De Tamboril al alma de los Amish: un viaje entre amigos hacia un mundo en descanso
CODIGO32-SIPRED
Por Johan Rosario
NEW YORK, EE. UU.- Bajo un cielo limpio de Pennsylvania, cuatro amigos nos detenemos un instante para sellar con una foto la alegría de estar juntos: Vismark, Daniel, Valucho y un servidor, calabaza en manos, como emblema del otoño, de la cosecha y de ese aire festivo y misterioso que anuncia la cercanía de Halloween.
El estacionamiento y los árboles a nuestro alrededor parecen un escenario casual, pero en realidad somos caminantes en ruta hacia un destino singular: la legendaria comunidad de los Amish. Allá donde la modernidad no penetra, donde los caballos sustituyen los motores y la vida transcurre con una serenidad que al mundo le cuesta recordar.
La imagen encierra, más allá de la anécdota, una metáfora: la calabaza que sostengo es símbolo de lo simple y lo eterno, de la cosecha y del ritual, pero también de la amistad que nos reúne. Y en ese tránsito hacia un lugar detenido en el tiempo, quedamos nosotros mismos detenidos en la fotografía, celebrando lo esencial: la unión, la tradición y el viaje compartido hacia la memoria viva de lo auténtico.
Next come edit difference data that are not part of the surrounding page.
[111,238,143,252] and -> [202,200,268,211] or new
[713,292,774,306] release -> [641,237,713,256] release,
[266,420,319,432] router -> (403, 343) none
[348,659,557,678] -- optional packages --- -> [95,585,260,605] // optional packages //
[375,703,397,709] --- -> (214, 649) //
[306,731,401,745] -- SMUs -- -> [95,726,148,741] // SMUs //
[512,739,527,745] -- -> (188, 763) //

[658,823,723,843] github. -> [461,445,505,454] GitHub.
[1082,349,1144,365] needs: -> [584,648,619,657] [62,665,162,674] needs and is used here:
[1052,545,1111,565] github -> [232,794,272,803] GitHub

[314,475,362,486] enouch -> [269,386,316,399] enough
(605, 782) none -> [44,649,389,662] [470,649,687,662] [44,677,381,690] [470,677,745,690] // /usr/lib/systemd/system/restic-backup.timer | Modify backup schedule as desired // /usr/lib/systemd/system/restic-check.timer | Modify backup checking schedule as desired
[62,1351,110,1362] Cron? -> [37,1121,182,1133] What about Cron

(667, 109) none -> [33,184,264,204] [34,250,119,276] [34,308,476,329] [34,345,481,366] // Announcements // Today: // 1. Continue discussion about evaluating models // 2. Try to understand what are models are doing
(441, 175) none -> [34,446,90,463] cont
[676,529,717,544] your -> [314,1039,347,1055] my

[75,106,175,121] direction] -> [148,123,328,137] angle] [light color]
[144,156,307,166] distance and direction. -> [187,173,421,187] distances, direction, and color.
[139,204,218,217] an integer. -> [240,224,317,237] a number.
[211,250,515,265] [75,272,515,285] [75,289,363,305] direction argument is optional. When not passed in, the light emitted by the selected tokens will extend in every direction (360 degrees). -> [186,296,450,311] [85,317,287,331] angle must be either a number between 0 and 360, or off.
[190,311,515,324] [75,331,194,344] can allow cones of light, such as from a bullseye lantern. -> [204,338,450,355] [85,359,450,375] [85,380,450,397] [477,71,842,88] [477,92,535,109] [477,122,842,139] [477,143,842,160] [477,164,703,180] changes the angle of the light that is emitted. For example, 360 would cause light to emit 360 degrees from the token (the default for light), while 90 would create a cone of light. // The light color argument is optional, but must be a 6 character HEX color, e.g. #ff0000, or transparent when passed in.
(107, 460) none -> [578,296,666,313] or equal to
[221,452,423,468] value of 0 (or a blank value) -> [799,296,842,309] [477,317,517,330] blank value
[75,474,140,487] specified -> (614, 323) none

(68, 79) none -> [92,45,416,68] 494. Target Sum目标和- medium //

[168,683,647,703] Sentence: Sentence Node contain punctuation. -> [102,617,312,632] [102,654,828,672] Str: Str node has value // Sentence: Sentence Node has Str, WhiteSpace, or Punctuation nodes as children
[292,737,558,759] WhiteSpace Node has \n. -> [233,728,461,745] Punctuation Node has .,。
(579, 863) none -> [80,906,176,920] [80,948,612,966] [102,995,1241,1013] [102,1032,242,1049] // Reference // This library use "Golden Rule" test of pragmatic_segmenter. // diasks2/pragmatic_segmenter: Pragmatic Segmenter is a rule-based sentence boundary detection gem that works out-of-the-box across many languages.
Pero esta parada luminosa es apenas un respiro en el trayecto. El verdadero anfitrión de nuestro viaje de este reencuentro entre buenos amigos es nuestro querido Radhamés Rodríguez, quien nos abrió la puerta —en mi caso por tercera ocasión— a una experiencia singular: la compra e inspección de toneladas de tabaco sembrado en estas tierras pródigas y fértiles, operación que sobrepasa con holgura verde las decenas de millones y que asegura seguir elevando, en espiral hacia el cielo, el humo que tanto deleite y fruición genera en millones de amantes de un buen puro. Porque no hablamos de un tabaco cualquiera, sino del sello inconfundible de El Artista, hoy convertida —para orgullo de Tamboril y de toda la República Dominicana— en la principal fábrica de su ramo en el país.
Y mientras nos dirigimos hacia el mundo de los Amish, la escena adquiere un matiz aún más simbólico. Allí, donde no hay electricidad ni Internet, donde los motores y las carretas de madera recorren con cadencia lenta los caminos, la vida parece transcurrir con la serenidad de un reloj antiguo. En esas calles sin prisa, entre sombreros de ala ancha, huertos y molinos, uno entiende que la grandeza no siempre se mide en modernidad, sino en la fidelidad a lo esencial.
Que este viaje, entre calabazas, amistades y tabaco, sea también un brindis solemne:
por Radhamés, cuyo liderazgo visionario honra nuestras raíces; por El Artista, que ha hecho del humo un arte que trasciende fronteras; y por la amistad, que como un buen puro, se enciende, se saborea y se comparte con respeto y gratitud.